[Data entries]
********

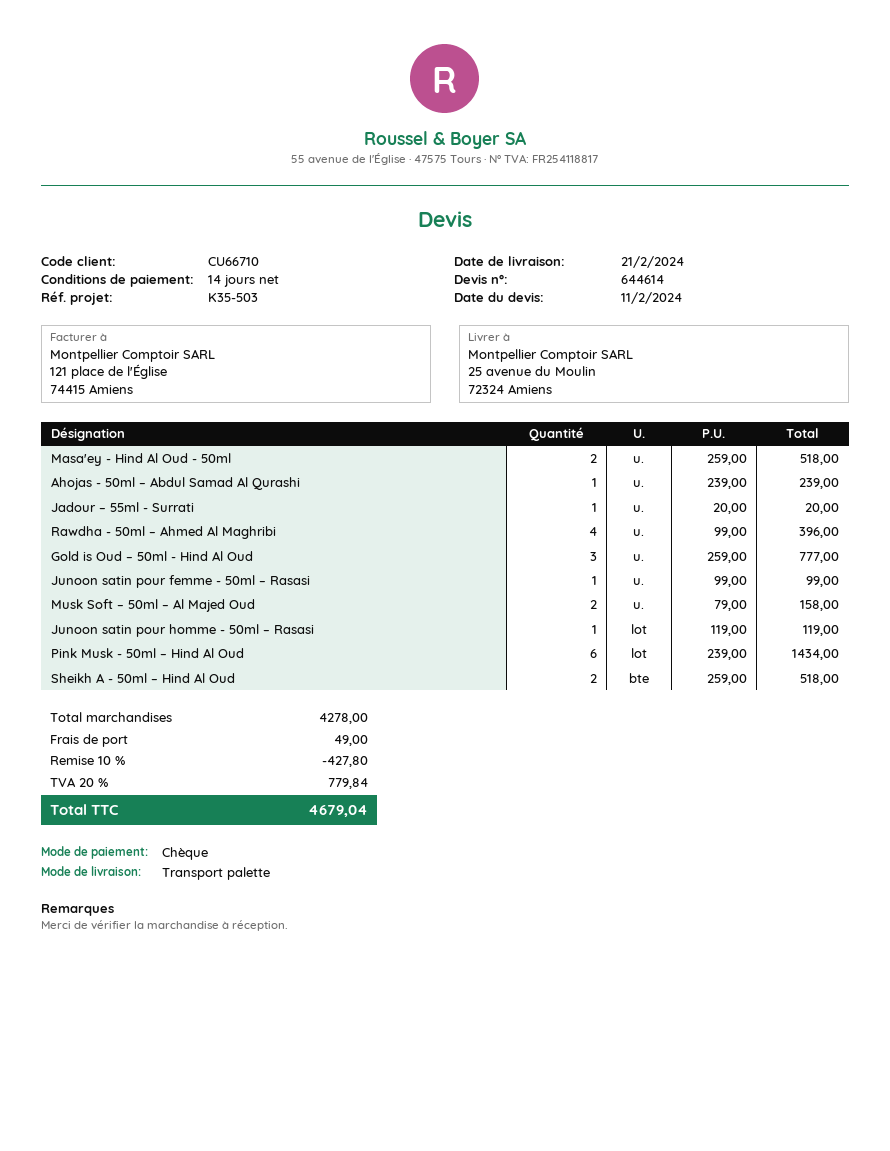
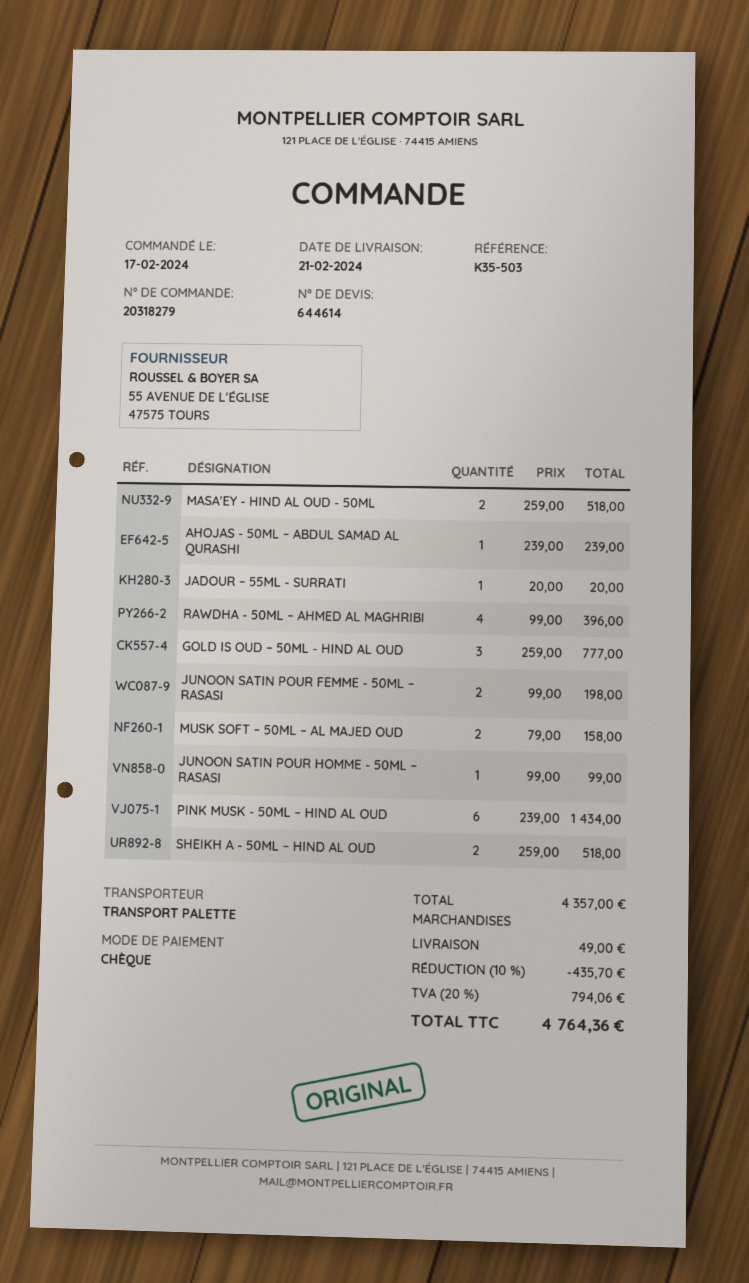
Junoon satin pour femme - 50ml – Rasasi: 1 x 99.00 = 99.00 -> 2 x 99.00 = 198.00
Junoon satin pour homme - 50ml – Rasasi: 1 x 119.00 = 119.00 -> 1 x 99.00 = 99.00
subtotal: 4278.00 -> 4357.00
discount: 10% = 427.80 -> 10% = 435.70
tax: 20% = 779.84 -> 20% = 794.06
total: 4679.04 -> 4764.36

********

**ASSIGNMENT**
Could you return all lines from the records that include the word "Rasasi"?

**TASK ANSWER**
Junoon satin pour femme - 50ml – Rasasi: 1 x 99.00 = 99.00 -> 2 x 99.00 = 198.00
Junoon satin pour homme - 50ml – Rasasi: 1 x 119.00 = 119.00 -> 1 x 99.00 = 99.00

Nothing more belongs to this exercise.